#### [Saved entries]
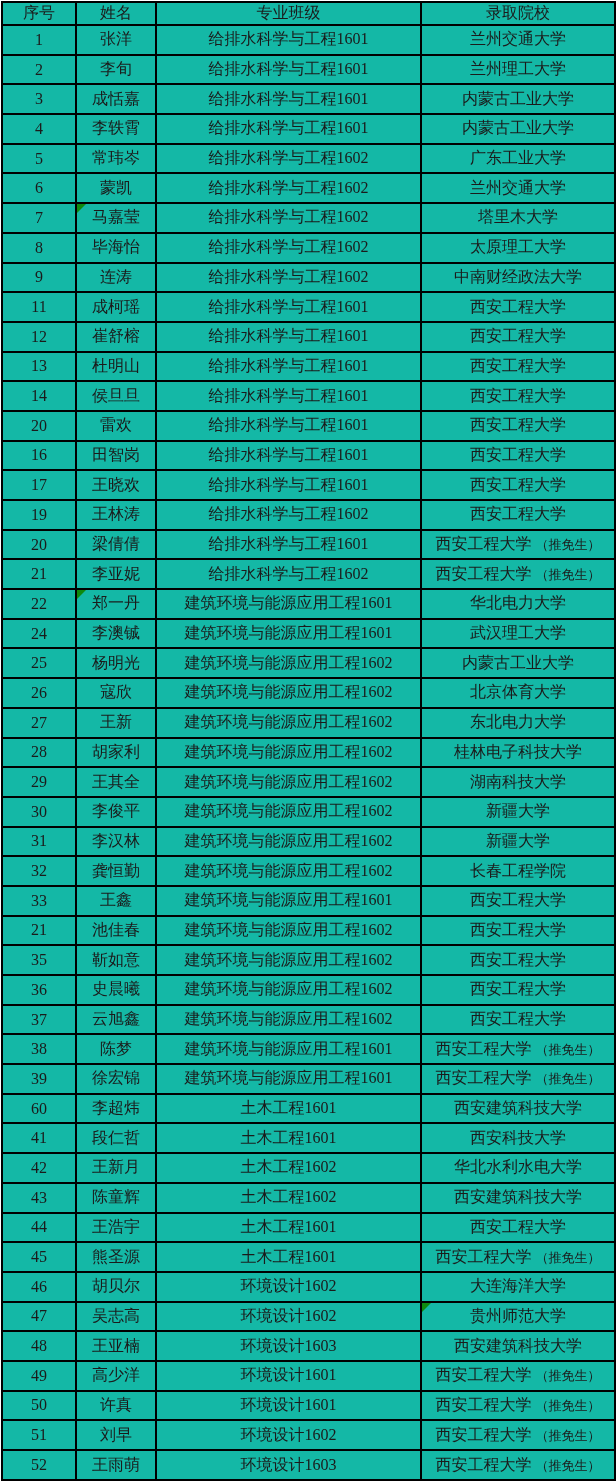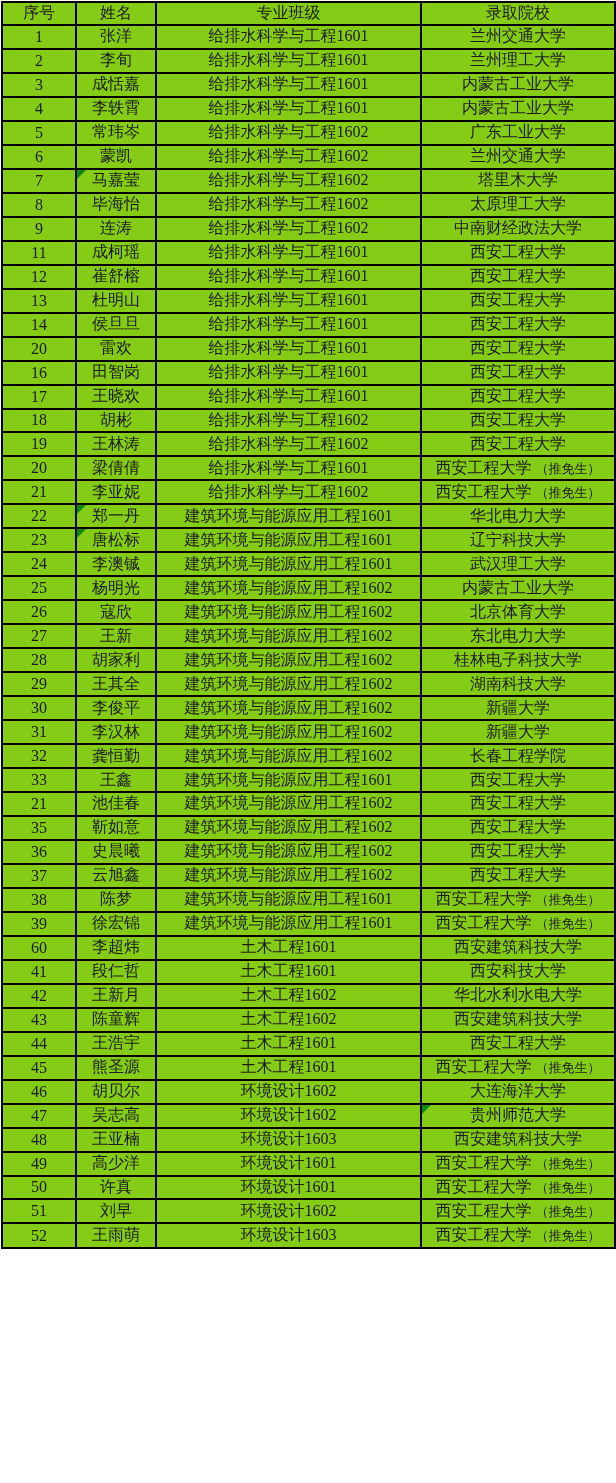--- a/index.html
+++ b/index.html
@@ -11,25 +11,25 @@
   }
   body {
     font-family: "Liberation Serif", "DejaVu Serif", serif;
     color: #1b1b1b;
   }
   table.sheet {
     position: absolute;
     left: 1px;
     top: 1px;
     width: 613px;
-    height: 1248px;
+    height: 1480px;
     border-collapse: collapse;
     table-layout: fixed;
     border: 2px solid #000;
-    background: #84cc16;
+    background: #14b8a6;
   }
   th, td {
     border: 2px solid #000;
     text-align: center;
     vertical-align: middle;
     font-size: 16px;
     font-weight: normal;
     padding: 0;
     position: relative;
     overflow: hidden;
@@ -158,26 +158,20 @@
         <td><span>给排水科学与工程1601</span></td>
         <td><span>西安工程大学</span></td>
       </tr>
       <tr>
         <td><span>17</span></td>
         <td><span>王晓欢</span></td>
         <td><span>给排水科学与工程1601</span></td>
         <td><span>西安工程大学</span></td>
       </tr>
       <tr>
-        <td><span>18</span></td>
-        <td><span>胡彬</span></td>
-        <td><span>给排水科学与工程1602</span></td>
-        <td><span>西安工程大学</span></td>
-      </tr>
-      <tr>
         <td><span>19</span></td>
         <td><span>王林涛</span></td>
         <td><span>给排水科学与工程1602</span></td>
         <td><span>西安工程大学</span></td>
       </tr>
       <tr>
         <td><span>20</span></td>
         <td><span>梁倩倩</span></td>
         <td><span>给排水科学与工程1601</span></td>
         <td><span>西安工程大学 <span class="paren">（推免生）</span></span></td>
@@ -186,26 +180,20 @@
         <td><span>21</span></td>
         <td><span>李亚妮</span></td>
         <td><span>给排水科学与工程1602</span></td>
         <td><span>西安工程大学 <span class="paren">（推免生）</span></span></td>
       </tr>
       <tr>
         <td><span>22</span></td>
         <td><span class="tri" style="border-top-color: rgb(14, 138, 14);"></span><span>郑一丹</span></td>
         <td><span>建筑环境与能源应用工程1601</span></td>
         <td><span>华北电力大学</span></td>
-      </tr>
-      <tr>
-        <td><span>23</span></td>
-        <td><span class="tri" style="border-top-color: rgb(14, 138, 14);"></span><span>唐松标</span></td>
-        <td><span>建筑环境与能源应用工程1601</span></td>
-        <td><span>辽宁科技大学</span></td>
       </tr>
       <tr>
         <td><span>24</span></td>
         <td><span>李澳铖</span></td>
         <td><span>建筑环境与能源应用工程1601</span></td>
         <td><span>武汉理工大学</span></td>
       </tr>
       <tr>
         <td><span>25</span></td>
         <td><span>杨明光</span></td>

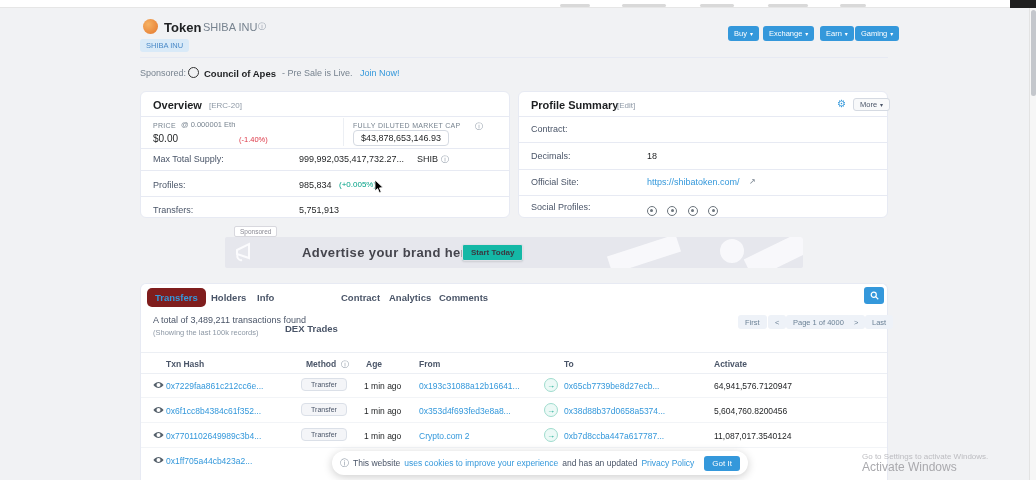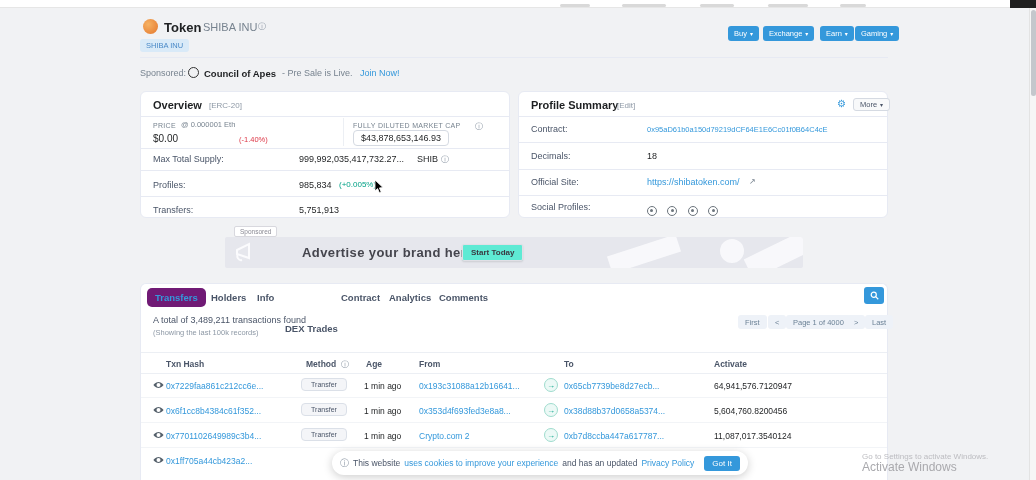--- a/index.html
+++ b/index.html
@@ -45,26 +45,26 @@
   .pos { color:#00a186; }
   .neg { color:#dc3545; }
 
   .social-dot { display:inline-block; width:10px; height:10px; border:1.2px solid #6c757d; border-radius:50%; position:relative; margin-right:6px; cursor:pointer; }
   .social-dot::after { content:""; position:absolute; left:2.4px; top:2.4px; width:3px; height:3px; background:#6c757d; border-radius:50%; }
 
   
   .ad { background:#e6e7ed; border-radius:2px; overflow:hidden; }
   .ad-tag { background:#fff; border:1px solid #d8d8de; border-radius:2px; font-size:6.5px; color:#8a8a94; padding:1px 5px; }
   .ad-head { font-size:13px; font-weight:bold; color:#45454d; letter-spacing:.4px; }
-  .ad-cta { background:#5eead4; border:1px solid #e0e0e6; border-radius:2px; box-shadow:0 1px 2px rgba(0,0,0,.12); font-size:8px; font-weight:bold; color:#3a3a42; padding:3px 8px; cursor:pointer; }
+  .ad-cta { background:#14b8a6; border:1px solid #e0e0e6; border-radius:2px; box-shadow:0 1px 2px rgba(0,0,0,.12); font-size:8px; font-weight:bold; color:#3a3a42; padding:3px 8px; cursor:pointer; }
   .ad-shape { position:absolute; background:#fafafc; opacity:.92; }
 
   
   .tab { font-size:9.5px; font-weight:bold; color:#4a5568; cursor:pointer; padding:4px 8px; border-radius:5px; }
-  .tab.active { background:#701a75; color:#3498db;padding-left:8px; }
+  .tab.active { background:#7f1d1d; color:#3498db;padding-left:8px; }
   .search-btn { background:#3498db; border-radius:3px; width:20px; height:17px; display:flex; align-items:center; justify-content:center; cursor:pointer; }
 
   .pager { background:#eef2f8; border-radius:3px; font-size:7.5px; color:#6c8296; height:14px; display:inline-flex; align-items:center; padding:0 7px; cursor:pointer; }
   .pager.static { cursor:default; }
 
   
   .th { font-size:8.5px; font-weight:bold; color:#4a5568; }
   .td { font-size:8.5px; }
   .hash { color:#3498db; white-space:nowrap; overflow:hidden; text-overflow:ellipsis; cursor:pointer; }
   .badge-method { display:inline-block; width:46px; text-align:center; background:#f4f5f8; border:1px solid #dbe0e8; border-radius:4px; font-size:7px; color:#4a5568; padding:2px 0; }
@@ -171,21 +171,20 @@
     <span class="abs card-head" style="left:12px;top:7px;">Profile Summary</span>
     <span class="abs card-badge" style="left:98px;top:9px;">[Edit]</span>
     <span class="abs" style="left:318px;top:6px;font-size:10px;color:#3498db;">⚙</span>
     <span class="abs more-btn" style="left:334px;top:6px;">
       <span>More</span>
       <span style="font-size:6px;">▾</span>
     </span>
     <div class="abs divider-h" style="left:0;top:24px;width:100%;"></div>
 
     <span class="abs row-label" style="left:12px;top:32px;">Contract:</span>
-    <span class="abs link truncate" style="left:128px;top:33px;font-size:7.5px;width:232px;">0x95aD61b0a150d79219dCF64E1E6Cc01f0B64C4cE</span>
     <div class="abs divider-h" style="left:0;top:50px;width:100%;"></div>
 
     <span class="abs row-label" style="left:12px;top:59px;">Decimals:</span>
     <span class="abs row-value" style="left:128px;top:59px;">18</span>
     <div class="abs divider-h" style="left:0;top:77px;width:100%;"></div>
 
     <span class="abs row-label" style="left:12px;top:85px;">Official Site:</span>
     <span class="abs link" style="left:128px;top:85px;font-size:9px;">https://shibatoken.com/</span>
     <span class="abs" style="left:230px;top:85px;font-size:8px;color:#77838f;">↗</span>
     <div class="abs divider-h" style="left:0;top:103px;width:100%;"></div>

#### [Work required]
Search the records for the word "align" and copy every line where it occurs.

#### [Answer space]
     text-align: center;
     vertical-align: middle;
   .search-btn { background:#3498db; border-radius:3px; width:20px; height:17px; display:flex; align-items:center; justify-content:center; cursor:pointer; }
   .pager { background:#eef2f8; border-radius:3px; font-size:7.5px; color:#6c8296; height:14px; display:inline-flex; align-items:center; padding:0 7px; cursor:pointer; }
   .badge-method { display:inline-block; width:46px; text-align:center; background:#f4f5f8; border:1px solid #dbe0e8; border-radius:4px; font-size:7px; color:#4a5568; padding:2px 0; }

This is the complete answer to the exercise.